* [The problem] Every line of the material that includes the word "developing" is to be shown.

+++ Source material

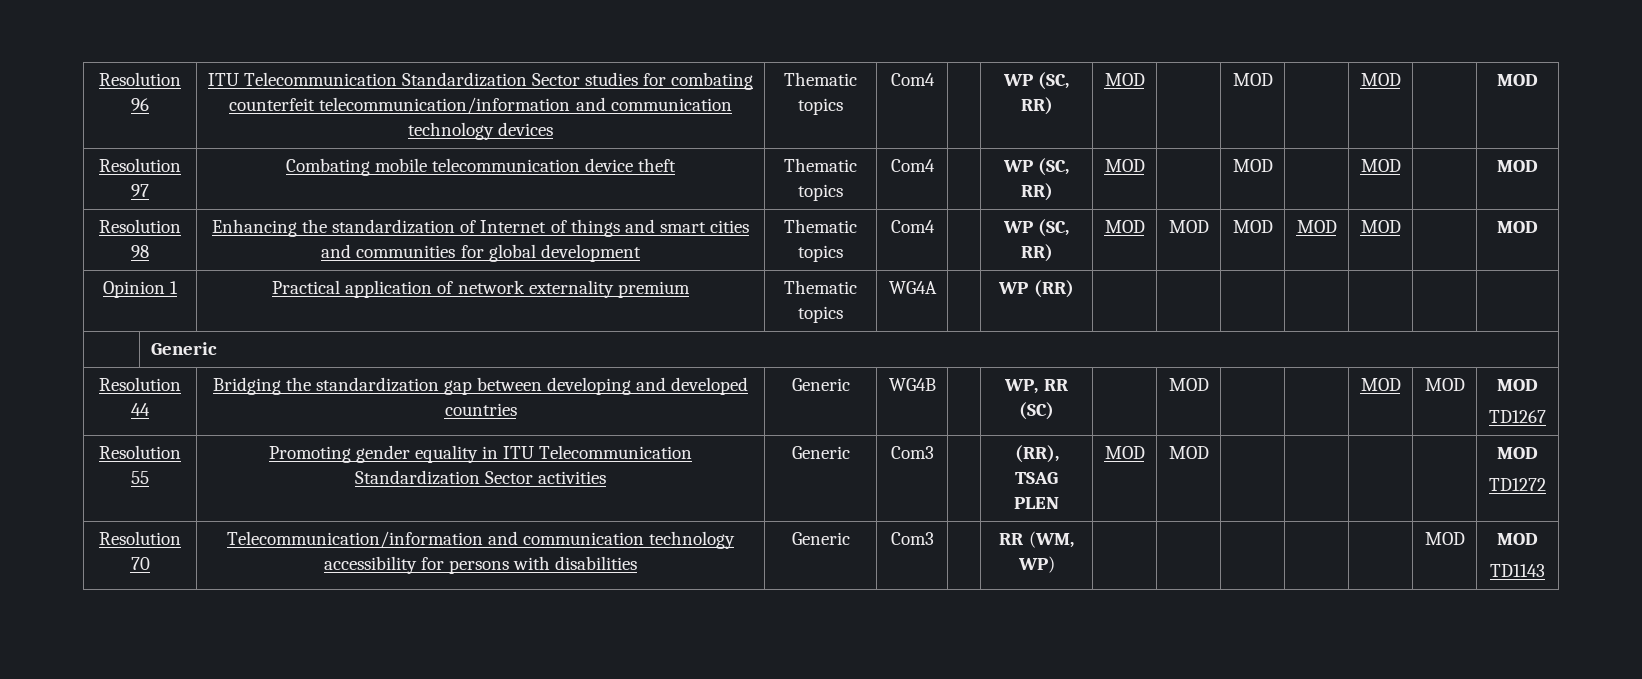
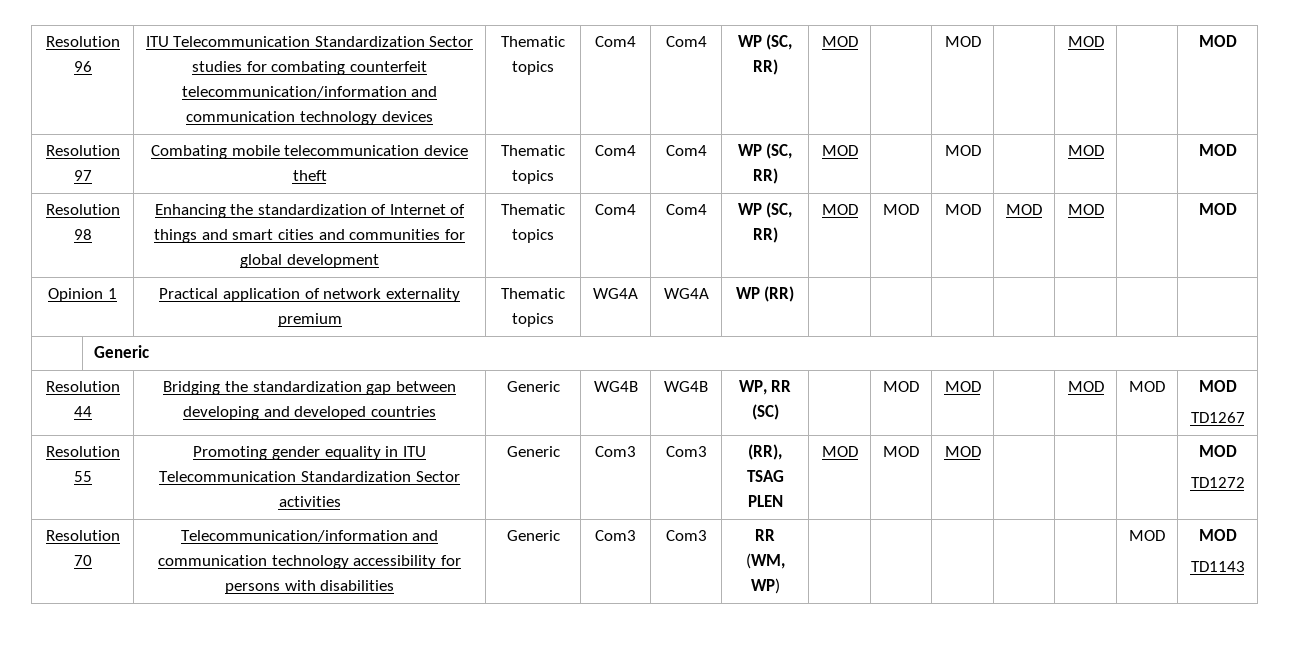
- Resolution 96 | ITU Telecommunication Standardization Sector studies for combating counterfeit telecommunication/information and communication technology devices | Thematic topics | Com4 | | WP (SC, RR) | MOD | | MOD | | MOD | | MOD
+ Resolution 96 | ITU Telecommunication Standardization Sector studies for combating counterfeit telecommunication/information and communication technology devices | Thematic topics | Com4 | Com4 | WP (SC, RR) | MOD | | MOD | | MOD | | MOD
- Resolution 97 | Combating mobile telecommunication device theft | Thematic topics | Com4 | | WP (SC, RR) | MOD | | MOD | | MOD | | MOD
+ Resolution 97 | Combating mobile telecommunication device theft | Thematic topics | Com4 | Com4 | WP (SC, RR) | MOD | | MOD | | MOD | | MOD
- Resolution 98 | Enhancing the standardization of Internet of things and smart cities and communities for global development | Thematic topics | Com4 | | WP (SC, RR) | MOD | MOD | MOD | MOD | MOD | | MOD
+ Resolution 98 | Enhancing the standardization of Internet of things and smart cities and communities for global development | Thematic topics | Com4 | Com4 | WP (SC, RR) | MOD | MOD | MOD | MOD | MOD | | MOD
- Opinion 1 | Practical application of network externality premium | Thematic topics | WG4A | | WP (RR) | | | | | | |
+ Opinion 1 | Practical application of network externality premium | Thematic topics | WG4A | WG4A | WP (RR) | | | | | | |
- Resolution 44 | Bridging the standardization gap between developing and developed countries | Generic | WG4B | | WP, RR (SC) | | MOD | | | MOD | MOD | MOD
+ Resolution 44 | Bridging the standardization gap between developing and developed countries | Generic | WG4B | WG4B | WP, RR (SC) | | MOD | MOD | | MOD | MOD | MOD
- Resolution 55 | Promoting gender equality in ITU Telecommunication Standardization Sector activities | Generic | Com3 | | (RR), TSAG PLEN | MOD | MOD | | | | | MOD
+ Resolution 55 | Promoting gender equality in ITU Telecommunication Standardization Sector activities | Generic | Com3 | Com3 | (RR), TSAG PLEN | MOD | MOD | MOD | | | | MOD
- Resolution 70 | Telecommunication/information and communication technology accessibility for persons with disabilities | Generic | Com3 | | RR (WM, WP) | | | | | | MOD | MOD
+ Resolution 70 | Telecommunication/information and communication technology accessibility for persons with disabilities | Generic | Com3 | Com3 | RR (WM, WP) | | | | | | MOD | MOD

++++++

* [Answer to this problem]
- Resolution 44 | Bridging the standardization gap between developing and developed countries | Generic | WG4B | | WP, RR (SC) | | MOD | | | MOD | MOD | MOD
+ Resolution 44 | Bridging the standardization gap between developing and developed countries | Generic | WG4B | WG4B | WP, RR (SC) | | MOD | MOD | | MOD | MOD | MOD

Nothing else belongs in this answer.